Exactly as written, transcribe the data from its opening line through the line containing "-45,7 +45,7 @@". Leave every picture out.

[Exercise data]:
● ● ● ●

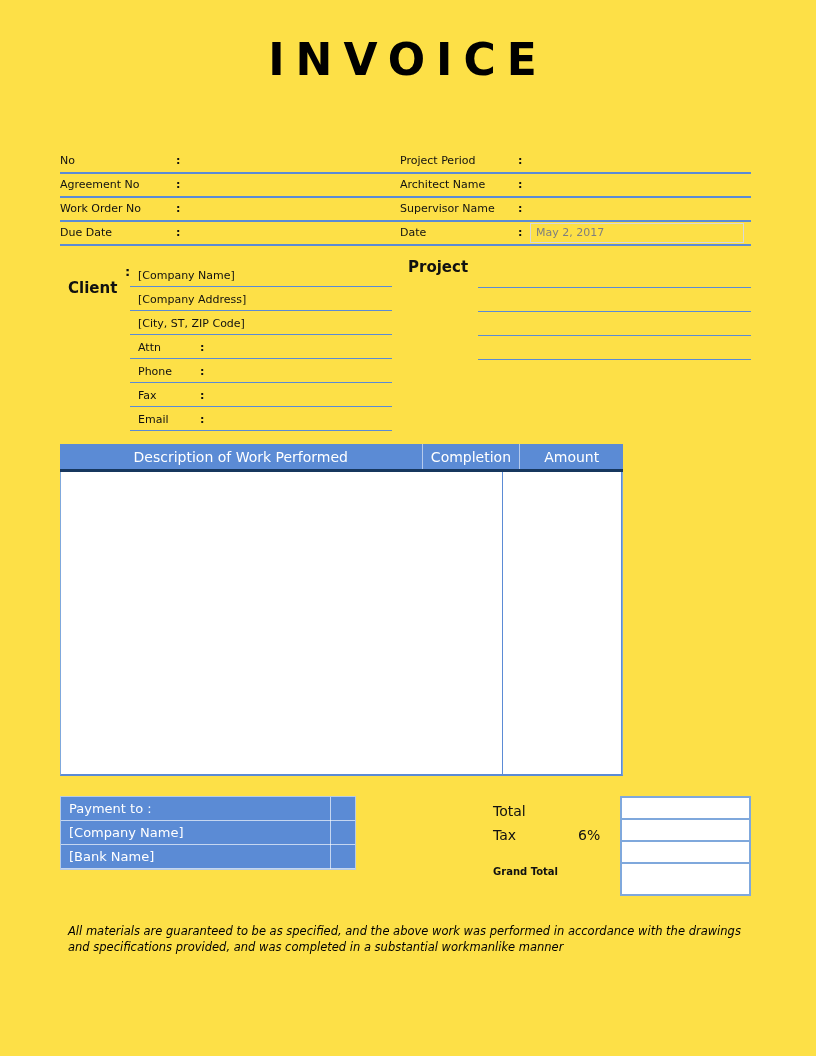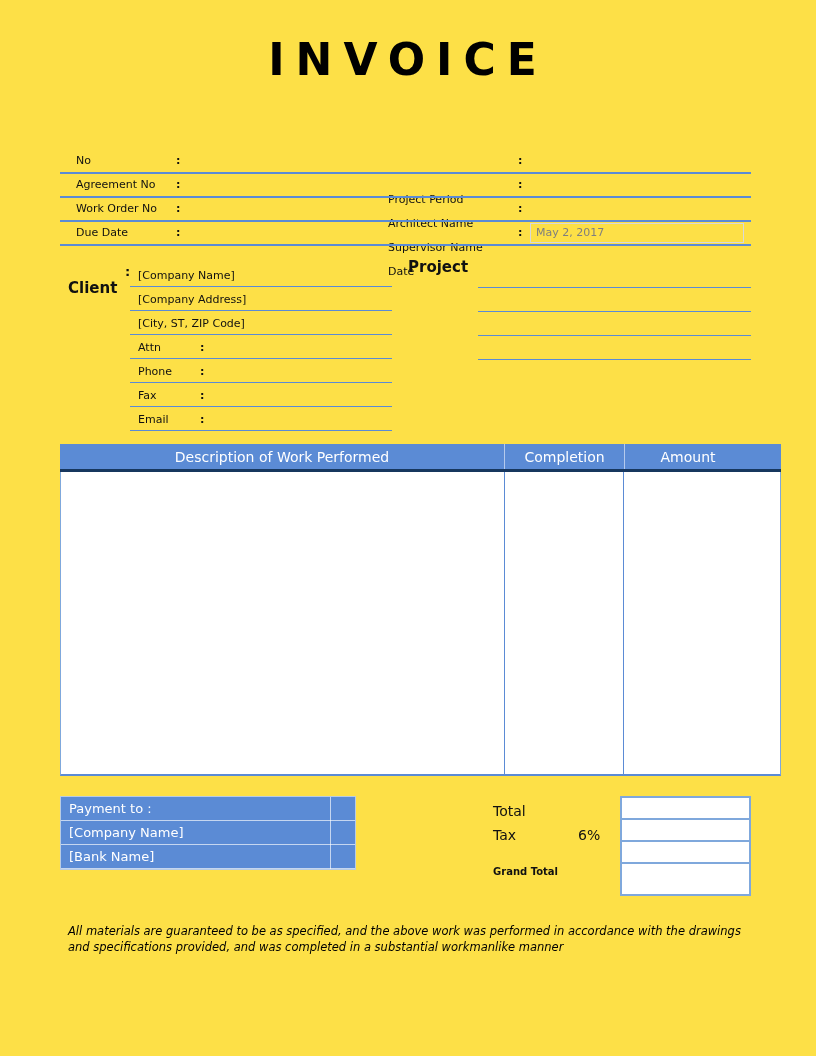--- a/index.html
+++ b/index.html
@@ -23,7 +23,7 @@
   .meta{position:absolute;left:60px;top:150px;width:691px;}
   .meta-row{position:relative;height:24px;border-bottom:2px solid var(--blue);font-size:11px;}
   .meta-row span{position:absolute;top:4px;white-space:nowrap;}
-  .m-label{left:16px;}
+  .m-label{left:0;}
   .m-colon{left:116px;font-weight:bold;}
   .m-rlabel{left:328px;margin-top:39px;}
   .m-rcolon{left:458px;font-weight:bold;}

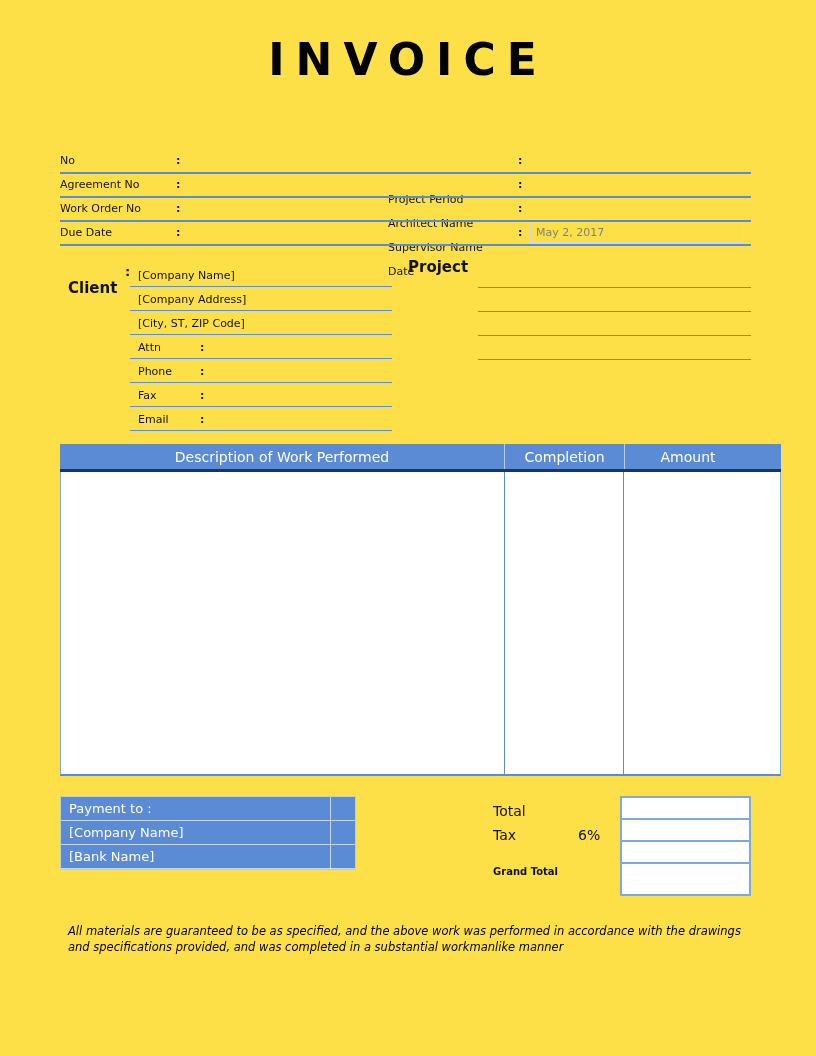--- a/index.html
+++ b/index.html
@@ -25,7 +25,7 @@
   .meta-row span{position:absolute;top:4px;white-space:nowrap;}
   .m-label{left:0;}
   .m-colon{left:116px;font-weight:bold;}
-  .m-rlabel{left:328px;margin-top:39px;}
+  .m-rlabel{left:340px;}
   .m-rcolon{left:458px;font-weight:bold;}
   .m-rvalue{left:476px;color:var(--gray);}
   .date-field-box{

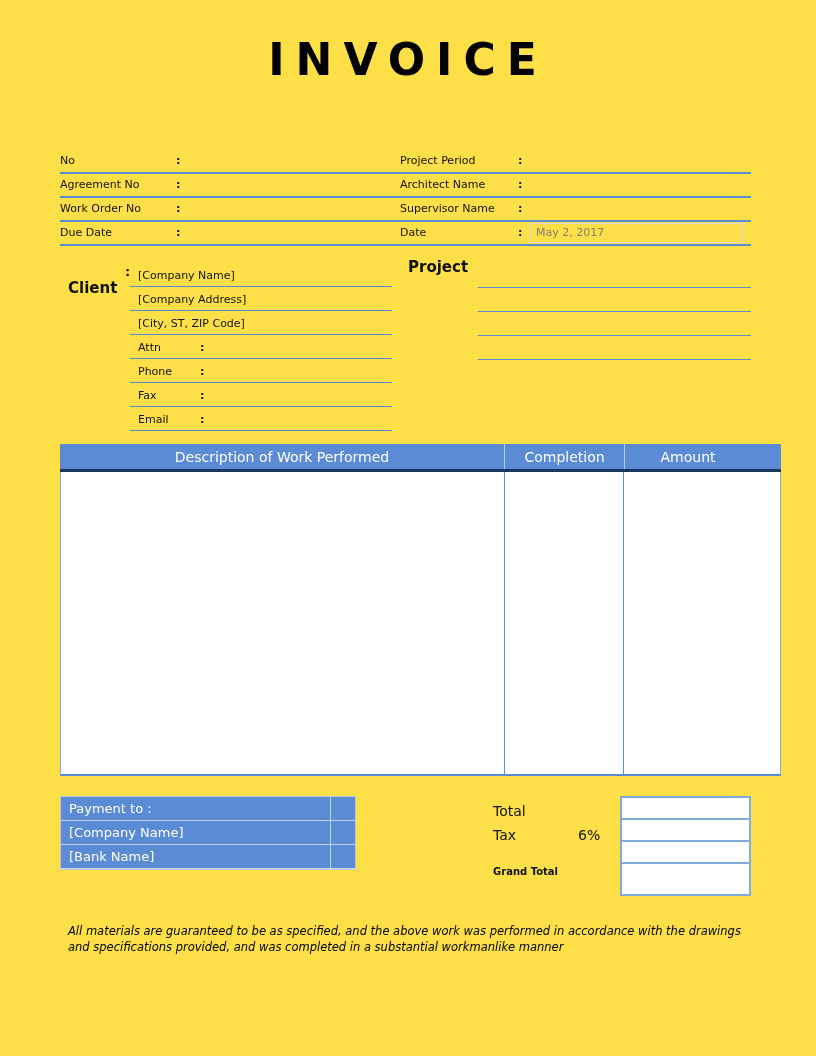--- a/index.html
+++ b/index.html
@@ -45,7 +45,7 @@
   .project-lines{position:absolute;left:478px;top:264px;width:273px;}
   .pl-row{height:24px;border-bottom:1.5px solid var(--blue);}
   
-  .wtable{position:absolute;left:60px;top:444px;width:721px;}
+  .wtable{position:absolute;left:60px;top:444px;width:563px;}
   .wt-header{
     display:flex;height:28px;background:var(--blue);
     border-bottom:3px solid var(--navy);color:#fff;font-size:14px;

● ● ● ●

[Answer area]:
--- a/index.html
+++ b/index.html
@@ -23,7 +23,7 @@
   .meta{position:absolute;left:60px;top:150px;width:691px;}
   .meta-row{position:relative;height:24px;border-bottom:2px solid var(--blue);font-size:11px;}
   .meta-row span{position:absolute;top:4px;white-space:nowrap;}
-  .m-label{left:16px;}
+  .m-label{left:0;}
   .m-colon{left:116px;font-weight:bold;}
   .m-rlabel{left:328px;margin-top:39px;}
   .m-rcolon{left:458px;font-weight:bold;}

--- a/index.html
+++ b/index.html
@@ -25,7 +25,7 @@
   .meta-row span{position:absolute;top:4px;white-space:nowrap;}
   .m-label{left:0;}
   .m-colon{left:116px;font-weight:bold;}
-  .m-rlabel{left:328px;margin-top:39px;}
+  .m-rlabel{left:340px;}
   .m-rcolon{left:458px;font-weight:bold;}
   .m-rvalue{left:476px;color:var(--gray);}
   .date-field-box{

--- a/index.html
+++ b/index.html
@@ -45,7 +45,7 @@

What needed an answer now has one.